All that should come back is the lines of the data below from the one containing "- Explore more" to the one containing "for the month,gross and quality of goods purchare.", inclusive, exactly as they stand.

[Before and after images]
_ _ _ _ _
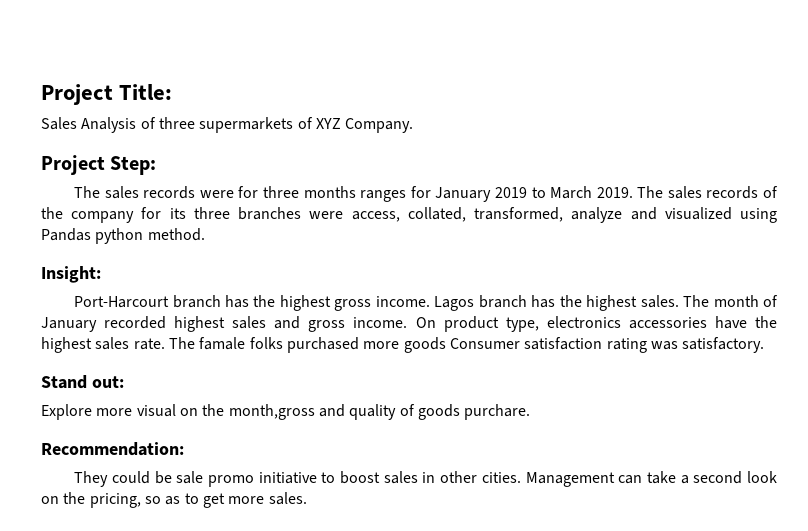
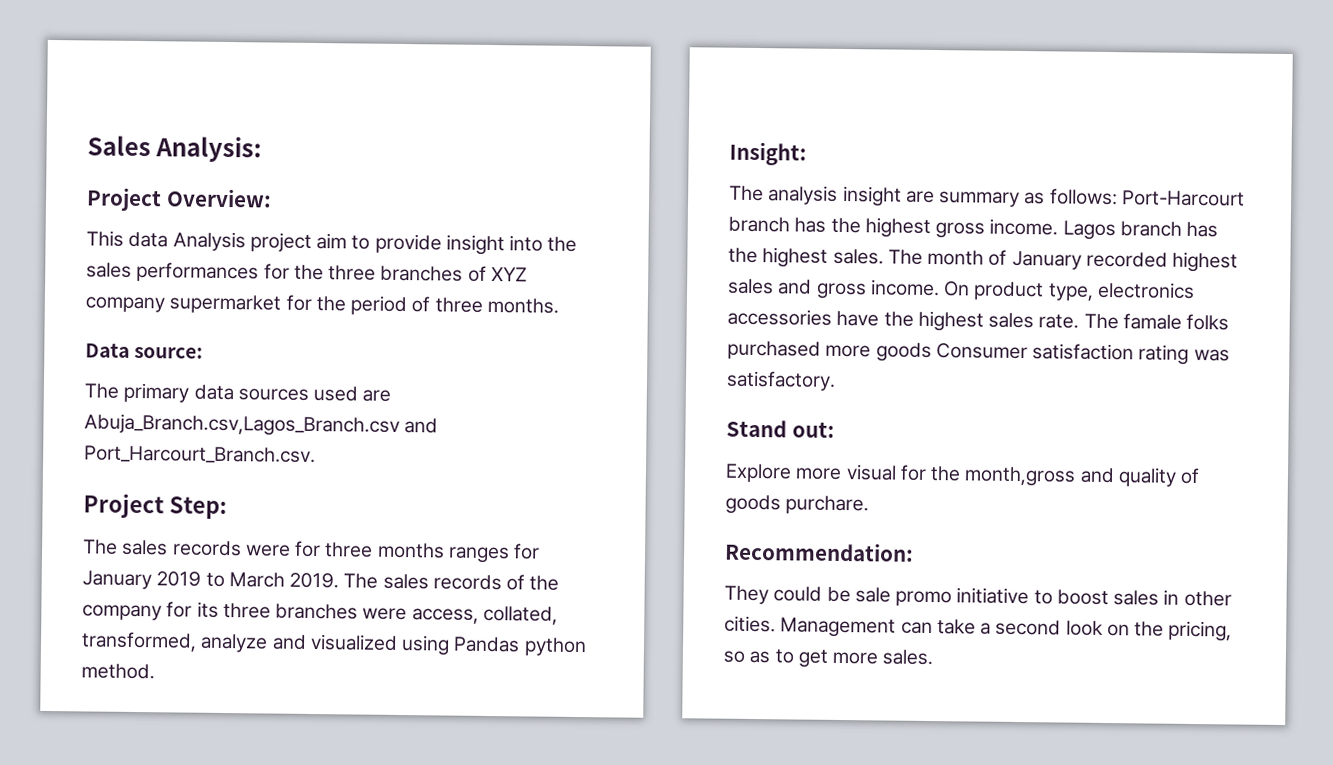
- Project Title:
- Sales Analysis of three supermarkets of XYZ Company.
+ Sales Analysis:
+ Project Overview:
+ This data Analysis project aim to provide insight into the sales performances for the three branches of XYZ company supermarket for the period of three months.
+ Data source:
+ The primary data sources used are Abuja_Branch.csv,Lagos_Branch.csv and Port_Harcourt_Branch.csv.
- Port-Harcourt branch has the highest gross income.
+ The analysis insight are summary as follows: Port-Harcourt branch has the highest gross income.
- Explore more visual on the month,gross and quality of goods purchare.
+ Explore more visual for the month,gross and quality of goods purchare.

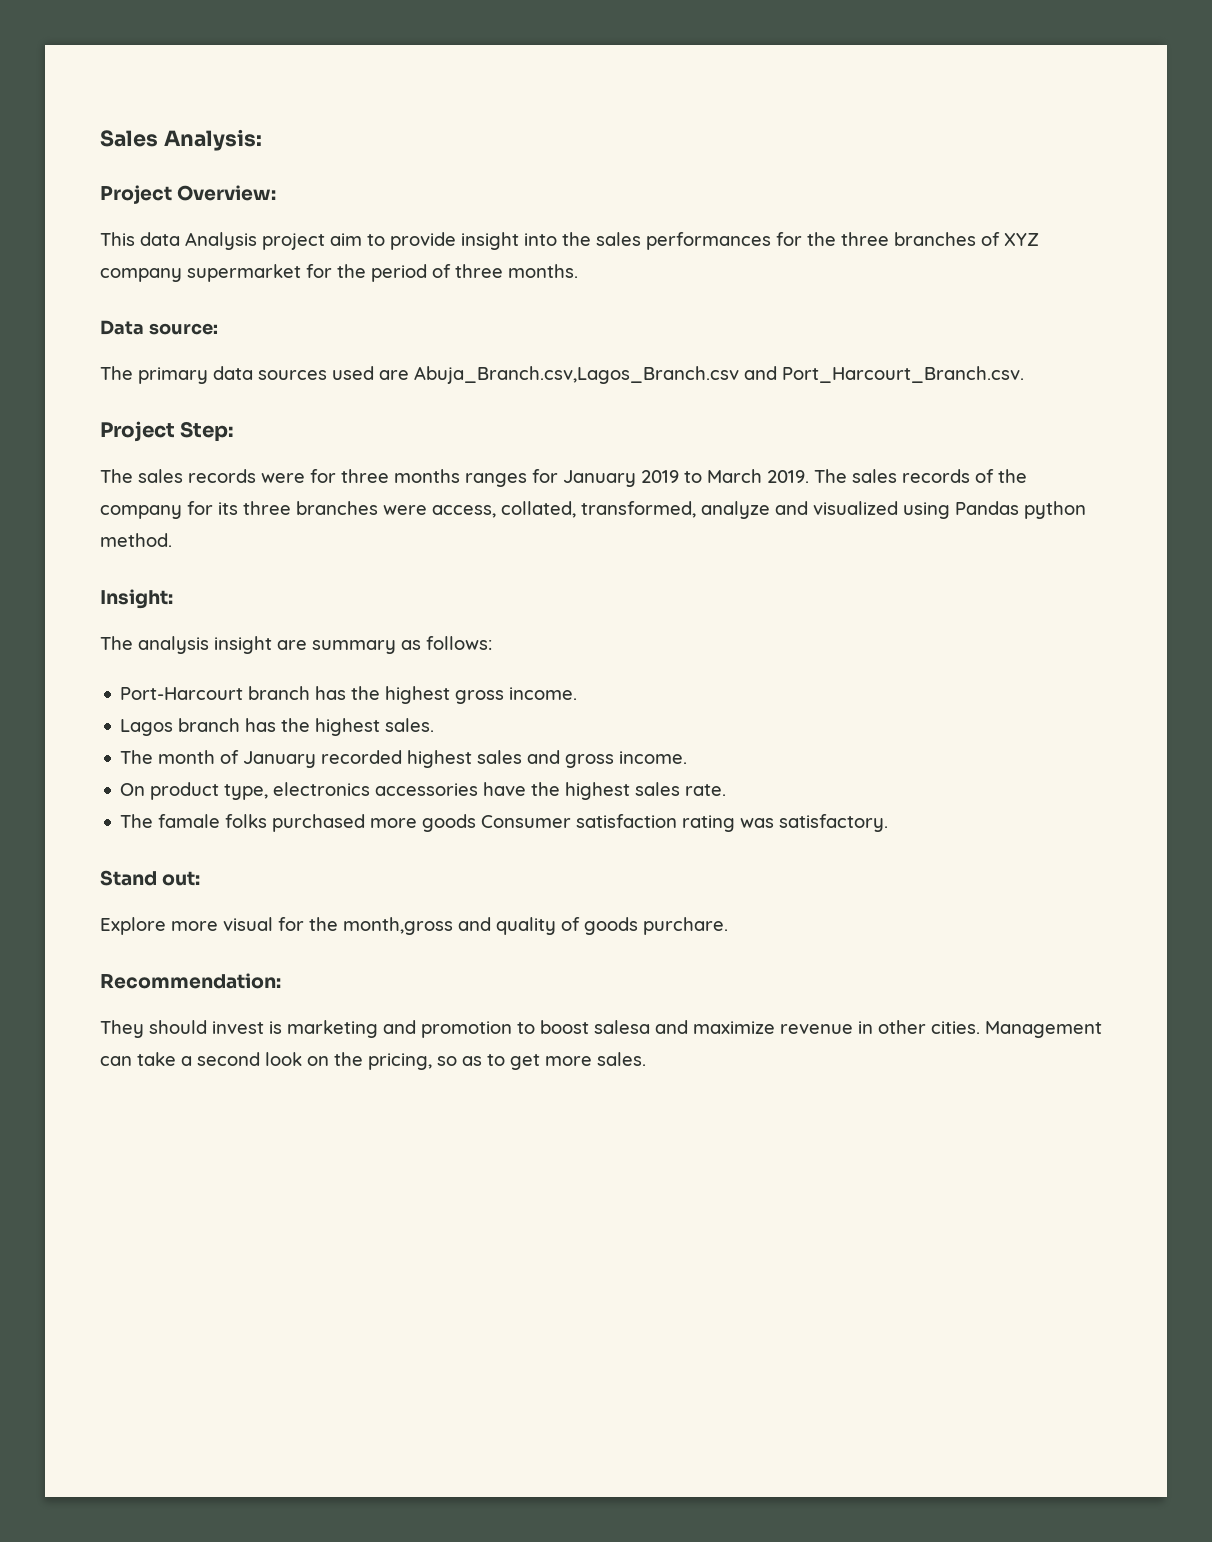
- The analysis insight are summary as follows: Port-Harcourt branch has the highest gross income. Lagos branch has the highest sales. The month of January recorded highest sales and gross income. On product type, electronics accessories have the highest sales rate. The famale folks purchased more goods Consumer satisfaction rating was satisfactory.
+ The analysis insight are summary as follows:
+ Port-Harcourt branch has the highest gross income.
+ Lagos branch has the highest sales.
+ The month of January recorded highest sales and gross income.
+ On product type, electronics accessories have the highest sales rate.
+ The famale folks purchased more goods Consumer satisfaction rating was satisfactory.
- They could be sale promo initiative to boost sales in other cities.
+ They should invest is marketing and promotion to boost salesa and maximize revenue in other cities.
_ _ _ _ _
#### SOLUTION FOR THIS PROBLEM
- Explore more visual on the month,gross and quality of goods purchare.
+ Explore more visual for the month,gross and quality of goods purchare.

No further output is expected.